Paramount a donc officiellement porté plainte contre la Warner. L'ambiance est électrique. Le premier accuse essentiellement les dirigeants du second de jouer à cache-cache avec la vérité. Selon lui, les actionnaires ont besoin de savoir pourquoi WBD préfère se jeter dans les bras de Netflix pour 82 milliards, alors que Paramount est là, sur le trottoir d'en face, agitant une liasse de billets totalisant une offre hostile de 108,4 milliards de dollars (soit 30 dollars par action, en cash, s'il vous plaît).

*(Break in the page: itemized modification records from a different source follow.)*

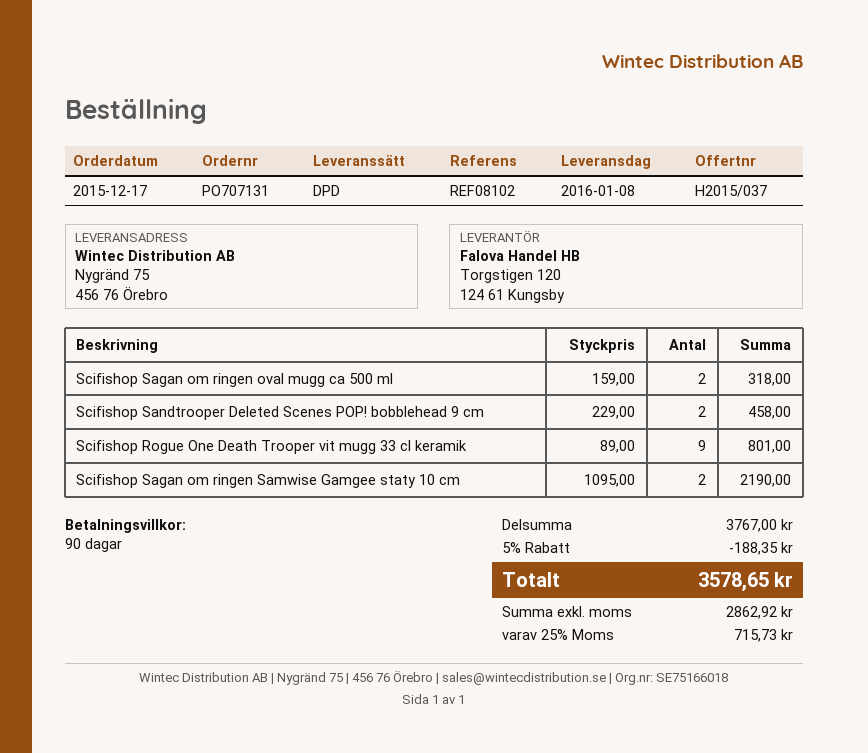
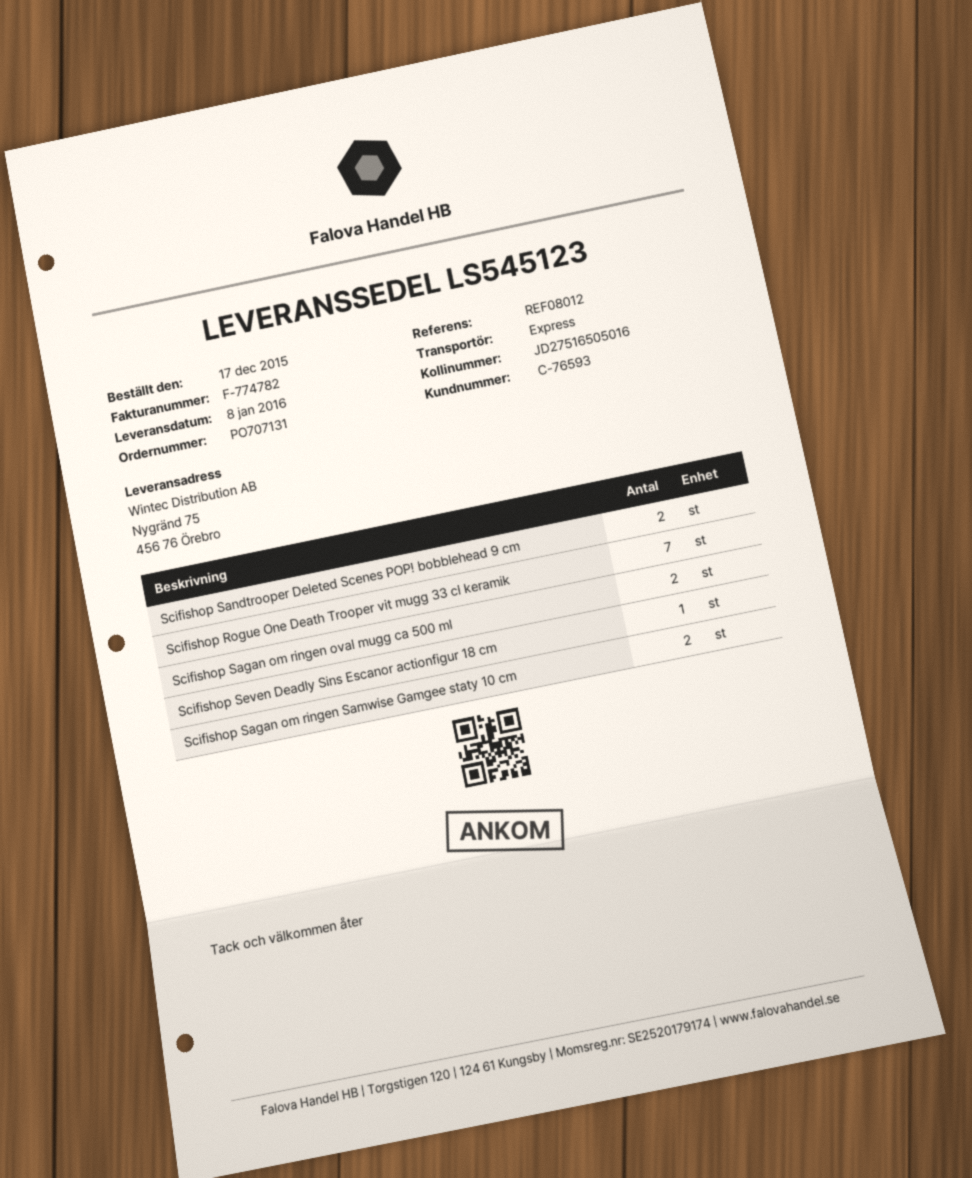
reference: REF08102 -> REF08012
shipping method: DPD -> express
Scifishop Rogue One Death Trooper vit mugg 33 cl keramik: 9 -> 7
Scifishop Seven Deadly Sins Escanor actionfigur 18 cm: none -> 1

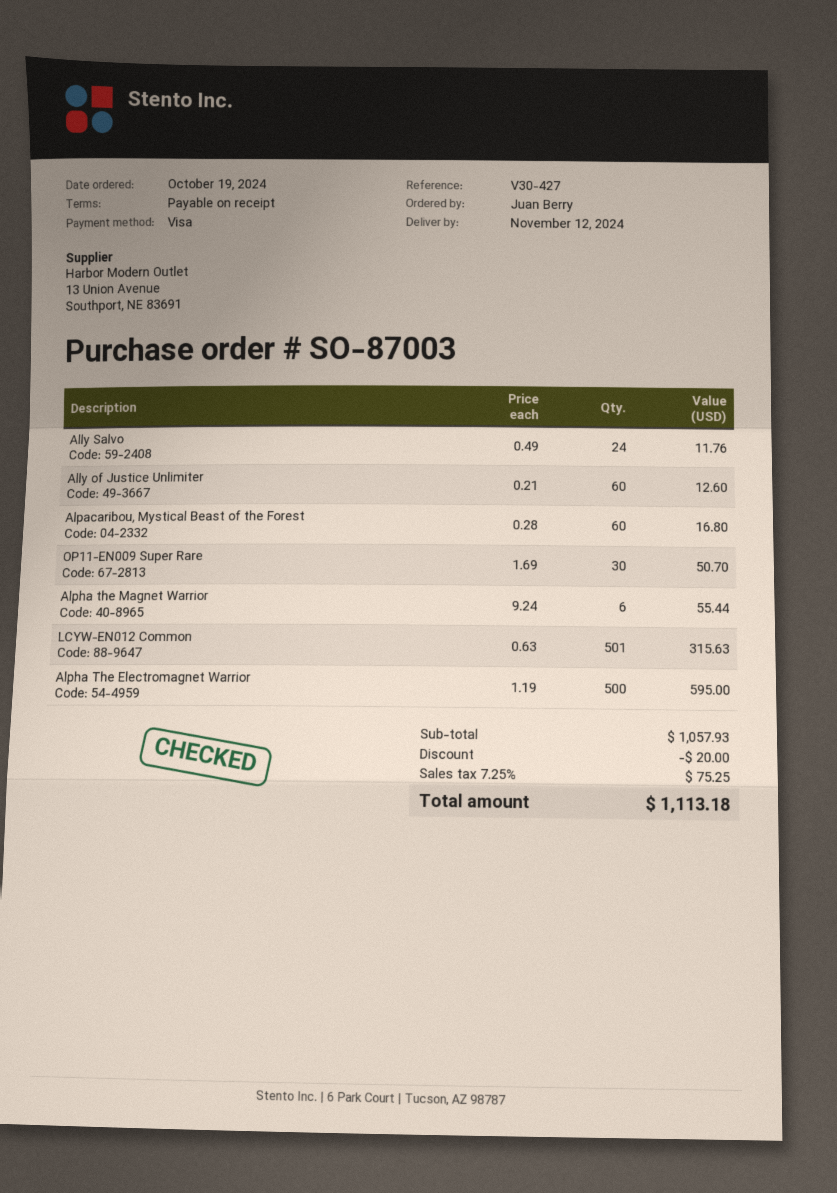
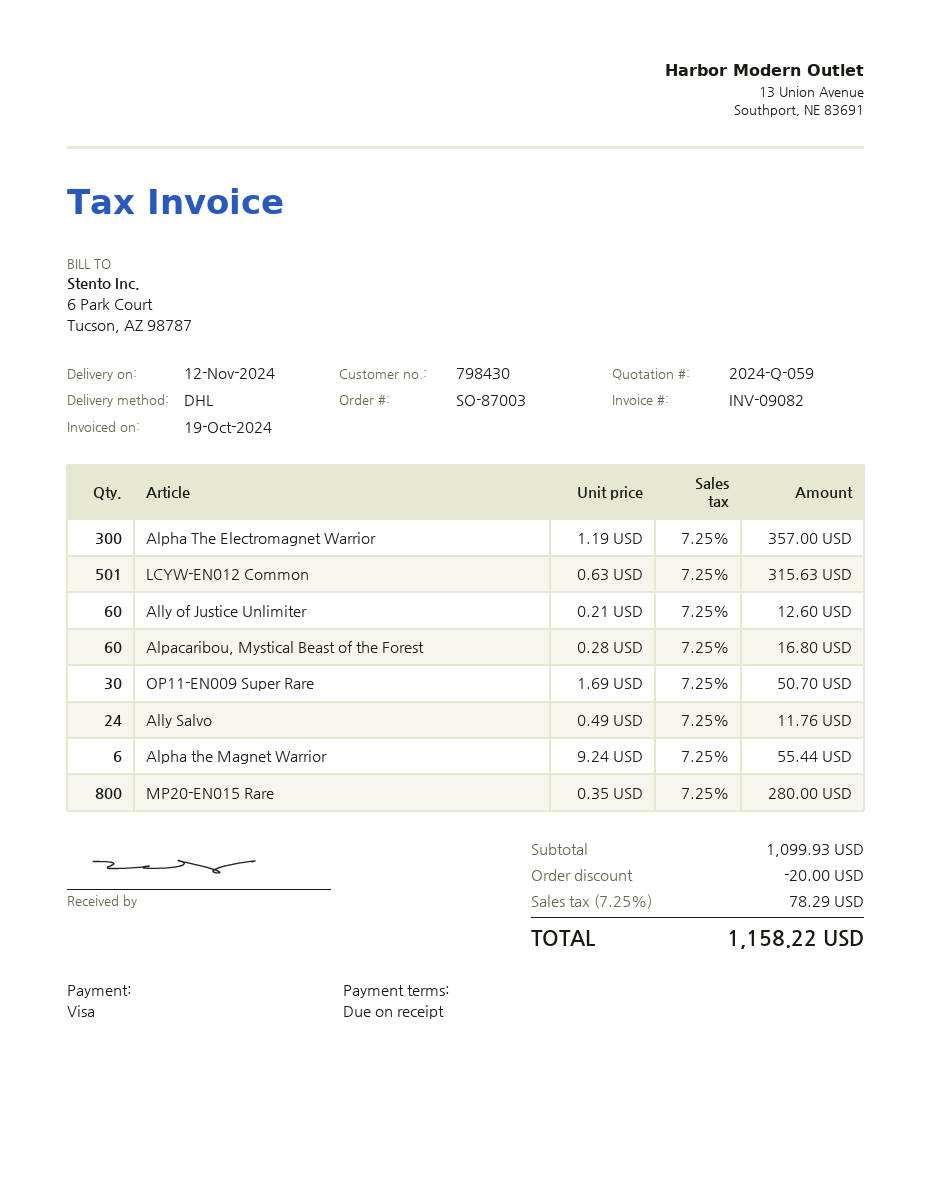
Alpha The Electromagnet Warrior: 500 x 1.19 = 595.00 -> 300 x 1.19 = 357.00
MP20-EN015 Rare: none -> 800 x 0.35 = 280.00
subtotal: 1057.93 -> 1099.93
tax: 7.25% = 75.25 -> 7.25% = 78.29
total: 1113.18 -> 1158.22

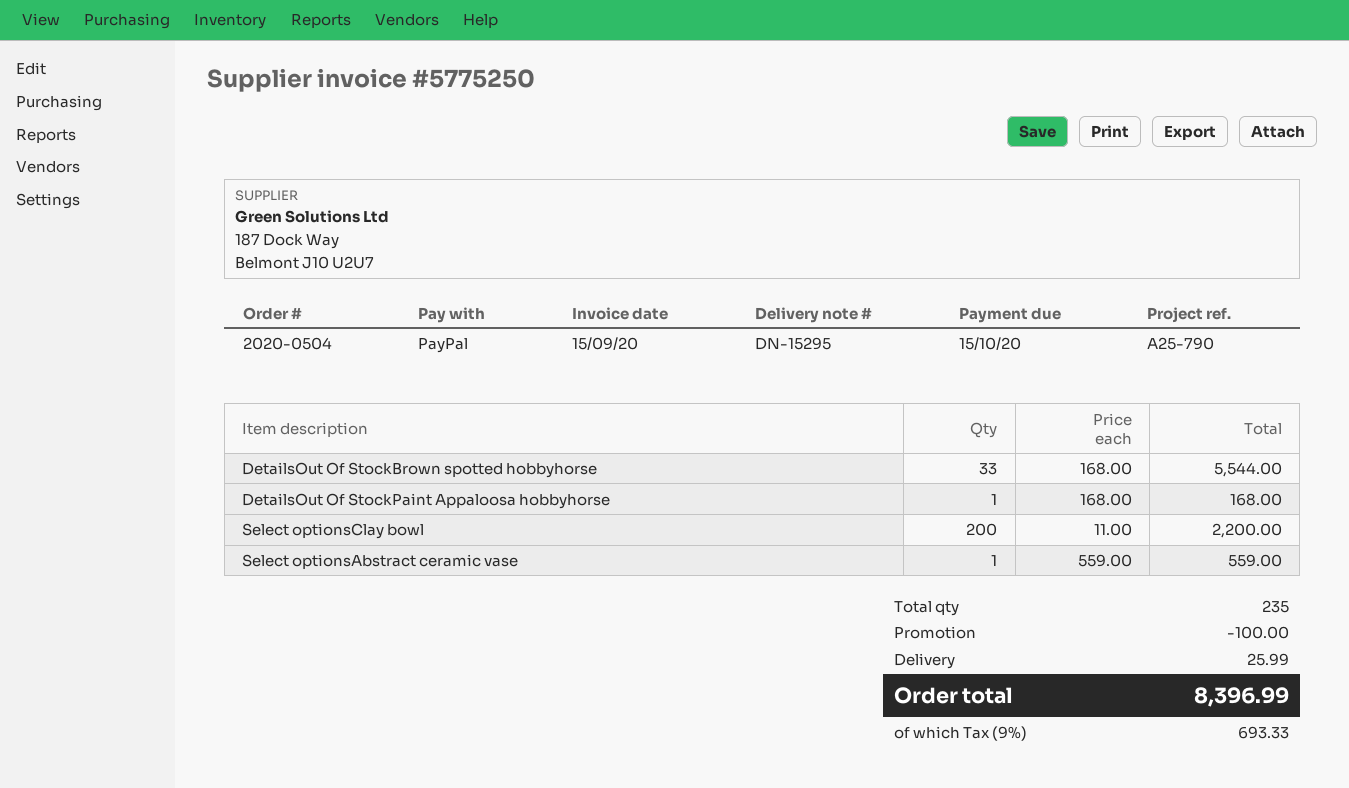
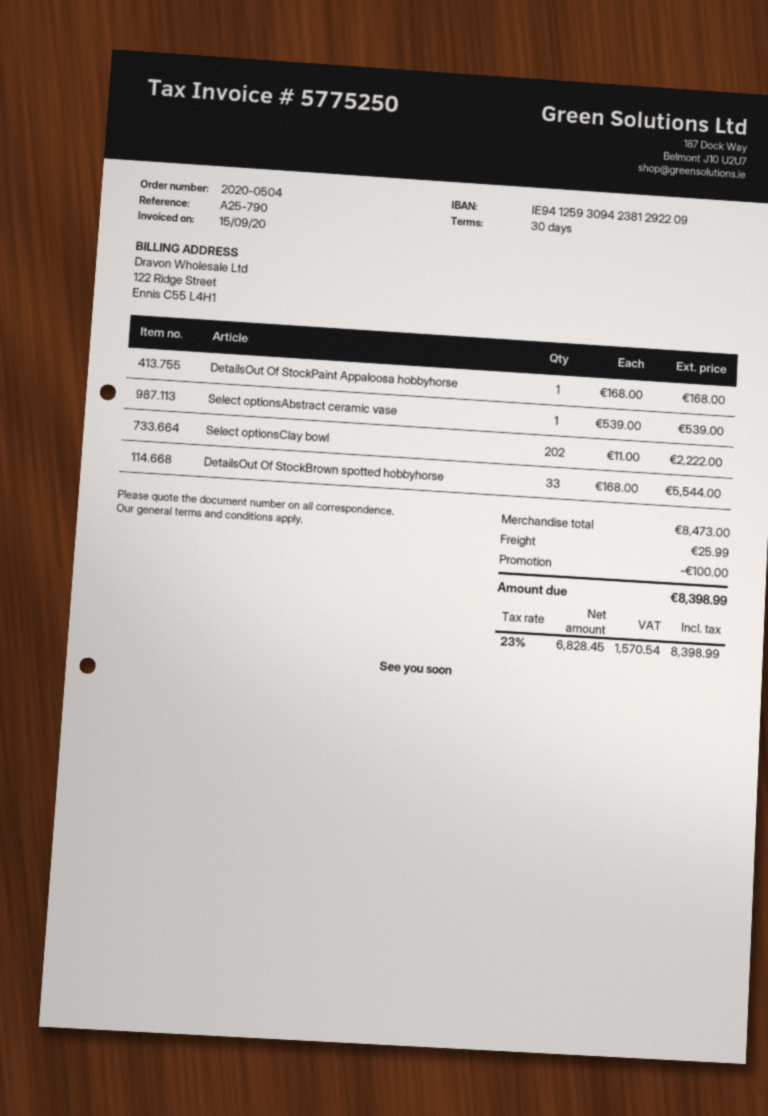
Select optionsClay bowl: 200 x 11.00 = 2200.00 -> 202 x 11.00 = 2222.00
Select optionsAbstract ceramic vase: 1 x 559.00 = 559.00 -> 1 x 539.00 = 539.00
tax: 9% = 693.33 -> 23% = 1570.54
total: 8396.99 -> 8398.99

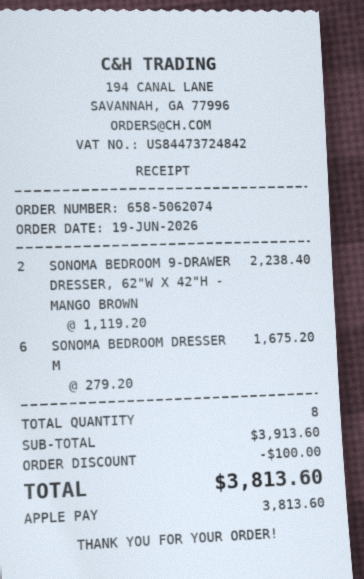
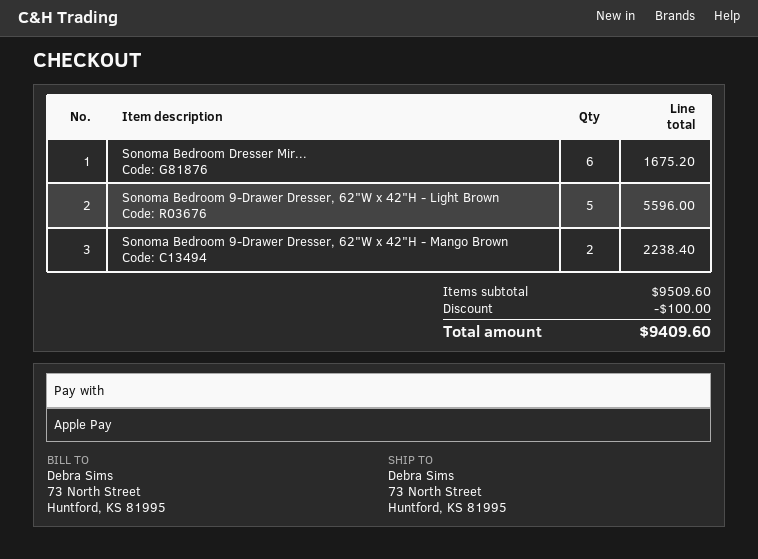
Sonoma Bedroom 9-Drawer Dresser, 62"W x 42"H - Light Brown: none -> 5 for 5596.00
subtotal: 3913.60 -> 9509.60
total: 3813.60 -> 9409.60

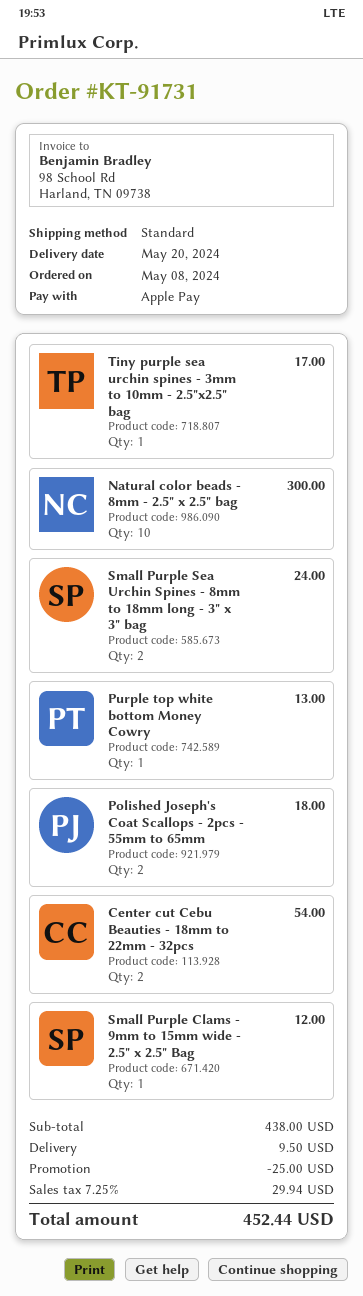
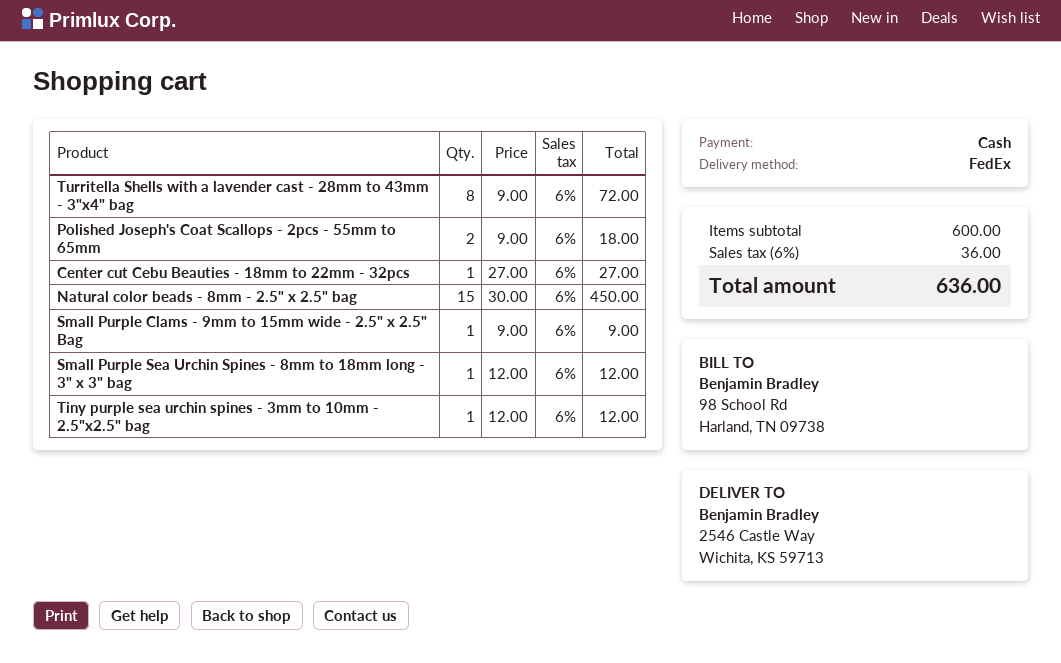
payment method: Apple Pay -> cash
shipping method: standard -> FedEx
Tiny purple sea urchin spines - 3mm to 10mm - 2.5"x2.5" bag: 1 for 17.00 -> 1 for 12.00
Natural color beads - 8mm - 2.5" x 2.5" bag: 10 for 300.00 -> 15 for 450.00
Small Purple Sea Urchin Spines - 8mm to 18mm long - 3" x 3" bag: 2 for 24.00 -> 1 for 12.00
Purple top white bottom Money Cowry: 1 for 13.00 -> none
Center cut Cebu Beauties - 18mm to 22mm - 32pcs: 2 for 54.00 -> 1 for 27.00
Small Purple Clams - 9mm to 15mm wide - 2.5" x 2.5" Bag: 1 for 12.00 -> 1 for 9.00
Turritella Shells with a lavender cast - 28mm to 43mm - 3"x4" bag: none -> 8 for 72.00
subtotal: 438.00 -> 600.00
discount: 25.00 -> none
shipping: 9.50 -> none
tax: 7.25% = 29.94 -> 6% = 36.00
total: 452.44 -> 636.00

Pour Ellison, c’est incompréhensible. Il affirme dans une lettre aux actionnaires que Warner invente des excuses de plus en plus créatives pour ignorer son offre. C’est un peu comme si vous refusiez un rendez-vous avec Brad Pitt pour sortir avec votre comptable, sans jamais expliquer pourquoi, sauf que le comptable a des dettes et que Brad Pitt a une valise pleine d'argent liquide. Paramount exige donc que le tribunal force la Warner à dévoiler les calculs magiques qu'ils ont utilisés pour justifier que l'offre de Netflix est supérieure. Ellison veut voir les reçus, les notes de bas de page et probablement l'historique de navigation internet du conseil d'administration.
Mais attendez, ce n'est pas tout ! Comme dans tout bon drame, les voisins s'en mêlent. Et quels voisins ! Nous assistons à une alliance cosmique aussi rare qu'une éclipse solaire. Donald Trump et Bernie Sanders sont d'accord sur quelque chose. Oui, vous avez bien lu. Le dictat… président américain a exprimé son mécontentement sur Truth Social, relayant l'idée que si Netflix avale Warner, ils deviendront le gardien culturel le plus puissant de l'histoire. Il a même rencontré Ted Sarandos, le co-PDG de Netflix, pour lui dire en face que ce monopole sentait le roussi. De l'autre côté de l'échiquier politique, Elisabeth Warren et Bernie Sanders hurlent aussi au loup, craignant que cette fusion ne transforme votre facture mensuelle de streaming en un second loyer, tout en écrasant la classe moyenne. Quand la droite US craint pour la culture et la gauche pour le portefeuille, on sait que l'affaire est sérieuse.
Pendant ce temps, la Writers Guild of America (les scénaristes) regarde tout cela avec horreur, brandissant les lois antitrust comme des gousses d'ail face à un vampire. Tout le monde craint pour les emplois, la diversité des films et le prix de l'abonnement qui a déjà grimpé plus vite que la tension artérielle d'un trader sous caféine. Malgré le refus répété de Warner, Paramount ne lâche rien. Ils prévoient même d'infiltrer leur conseil d'administration en nommant leurs propres directeurs pour bloquer le mariage avec Netflix. C’est de la haute voltige financière, c'est brutal et c'est absolument fascinant.
Au final, peu importe qui gagne cette guerre des trônes médiatique, le prochain abonnement va faire mal, mais au moins, le spectacle actuel est gratuit.